*** Opening of The data ***

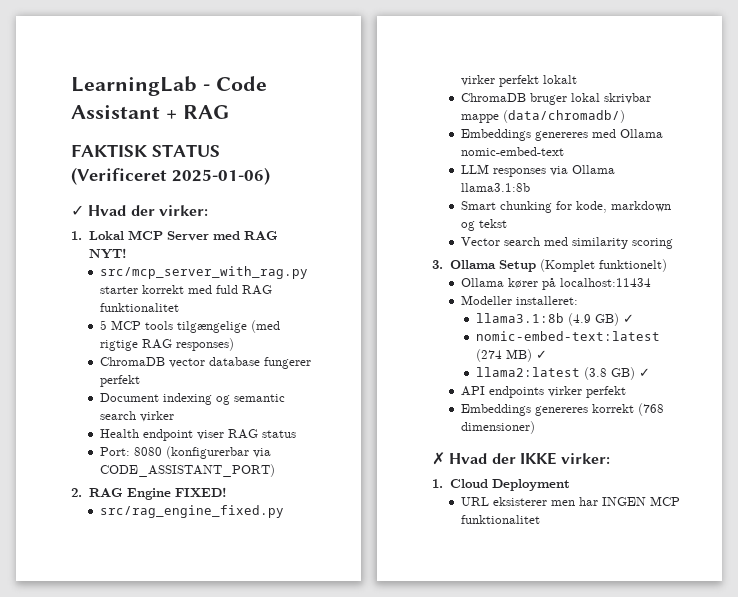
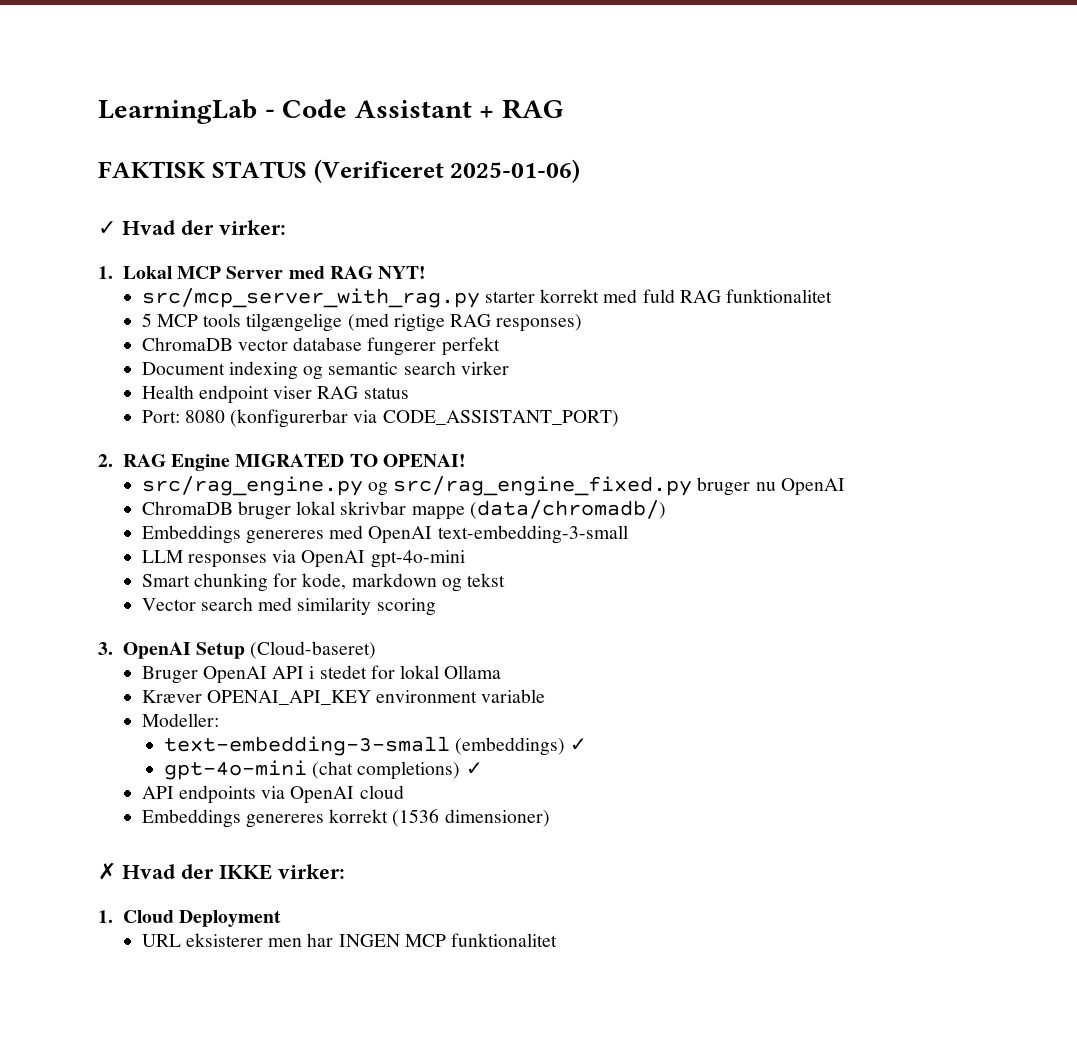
- 2. RAG Engine FIXED!
- src/rag_engine_fixed.py virker perfekt lokalt
+ 2. RAG Engine MIGRATED TO OPENAI!
+ src/rag_engine.py og src/rag_engine_fixed.py bruger nu OpenAI
- Embeddings genereres med Ollama nomic-embed-text
+ Embeddings genereres med OpenAI text-embedding-3-small
- LLM responses via Ollama llama3.1:8b
+ LLM responses via OpenAI gpt-4o-mini
- 3. Ollama Setup (Komplet funktionelt)
- Ollama kører på localhost:11434
- Modeller installeret:
- llama3.1:8b (4.9 GB) ✓
- nomic-embed-text:latest (274 MB) ✓
- llama2:latest (3.8 GB) ✓
+ 3. OpenAI Setup (Cloud-baseret)
+ Bruger OpenAI API i stedet for lokal Ollama
+ Kræver OPENAI_API_KEY environment variable
+ Modeller:
+ text-embedding-3-small (embeddings) ✓
+ gpt-4o-mini (chat completions) ✓
- API endpoints virker perfekt
+ API endpoints via OpenAI cloud
- Embeddings genereres korrekt (768 dimensioner)
+ Embeddings genereres korrekt (1536 dimensioner)

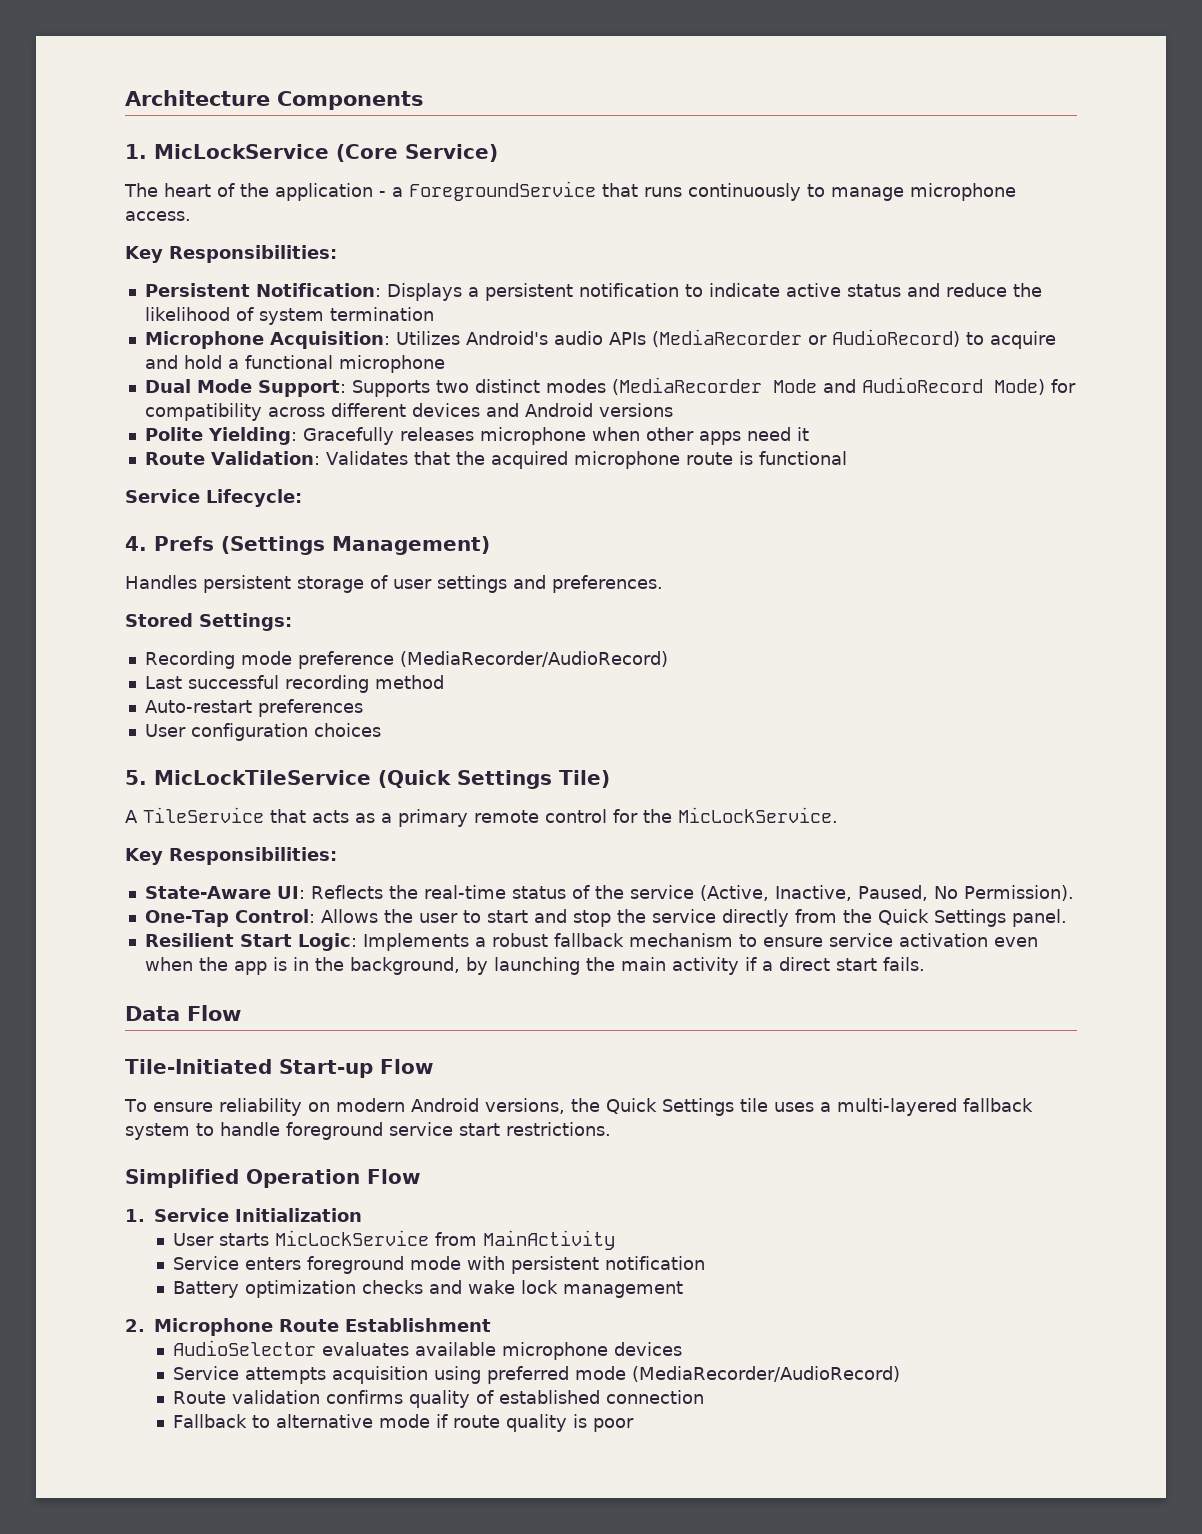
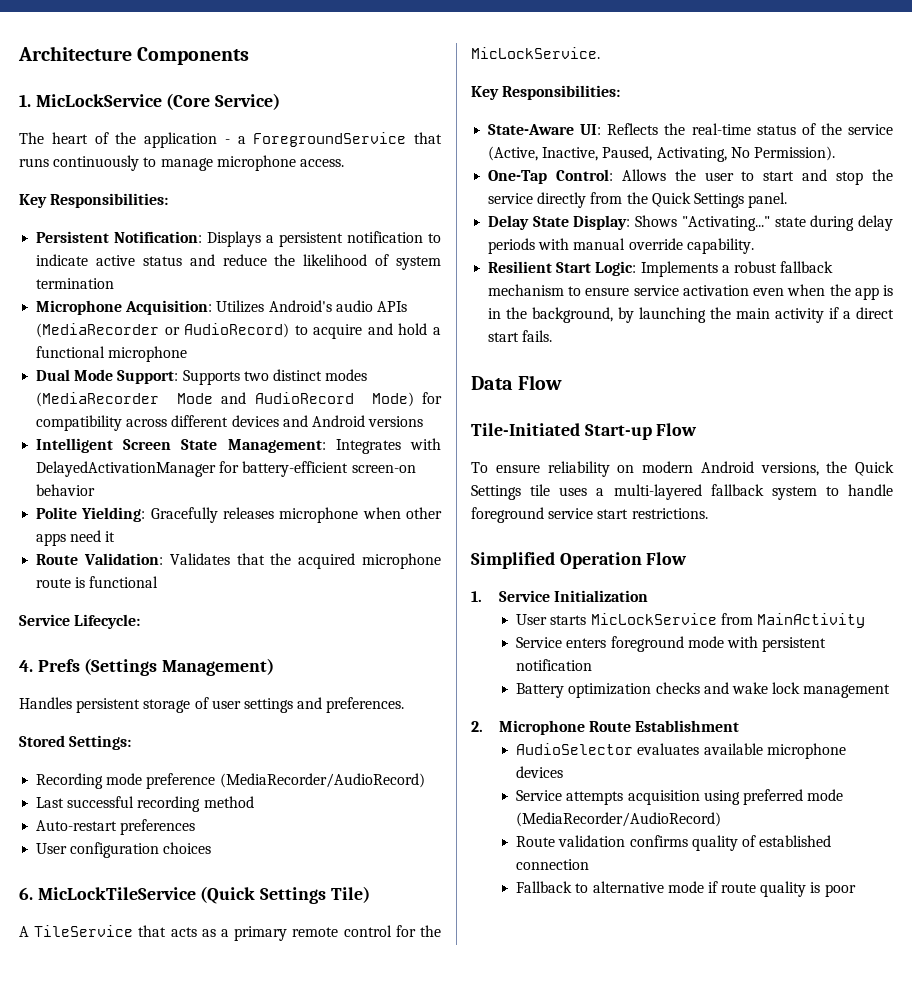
+ Intelligent Screen State Management: Integrates with DelayedActivationManager for battery-efficient screen-on behavior
- 5. MicLockTileService (Quick Settings Tile)
+ 6. MicLockTileService (Quick Settings Tile)
- State-Aware UI: Reflects the real-time status of the service (Active, Inactive, Paused, No Permission).
+ State-Aware UI: Reflects the real-time status of the service (Active, Inactive, Paused, Activating, No Permission).
+ Delay State Display: Shows "Activating..." state during delay periods with manual override capability.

*** Close of The data ***

Your answer must be the full listing, reproduced word for word, without its pictures.

- 2. RAG Engine FIXED!
- src/rag_engine_fixed.py virker perfekt lokalt
+ 2. RAG Engine MIGRATED TO OPENAI!
+ src/rag_engine.py og src/rag_engine_fixed.py bruger nu OpenAI
- Embeddings genereres med Ollama nomic-embed-text
+ Embeddings genereres med OpenAI text-embedding-3-small
- LLM responses via Ollama llama3.1:8b
+ LLM responses via OpenAI gpt-4o-mini
- 3. Ollama Setup (Komplet funktionelt)
- Ollama kører på localhost:11434
- Modeller installeret:
- llama3.1:8b (4.9 GB) ✓
- nomic-embed-text:latest (274 MB) ✓
- llama2:latest (3.8 GB) ✓
+ 3. OpenAI Setup (Cloud-baseret)
+ Bruger OpenAI API i stedet for lokal Ollama
+ Kræver OPENAI_API_KEY environment variable
+ Modeller:
+ text-embedding-3-small (embeddings) ✓
+ gpt-4o-mini (chat completions) ✓
- API endpoints virker perfekt
+ API endpoints via OpenAI cloud
- Embeddings genereres korrekt (768 dimensioner)
+ Embeddings genereres korrekt (1536 dimensioner)

+ Intelligent Screen State Management: Integrates with DelayedActivationManager for battery-efficient screen-on behavior
- 5. MicLockTileService (Quick Settings Tile)
+ 6. MicLockTileService (Quick Settings Tile)
- State-Aware UI: Reflects the real-time status of the service (Active, Inactive, Paused, No Permission).
+ State-Aware UI: Reflects the real-time status of the service (Active, Inactive, Paused, Activating, No Permission).
+ Delay State Display: Shows "Activating..." state during delay periods with manual override capability.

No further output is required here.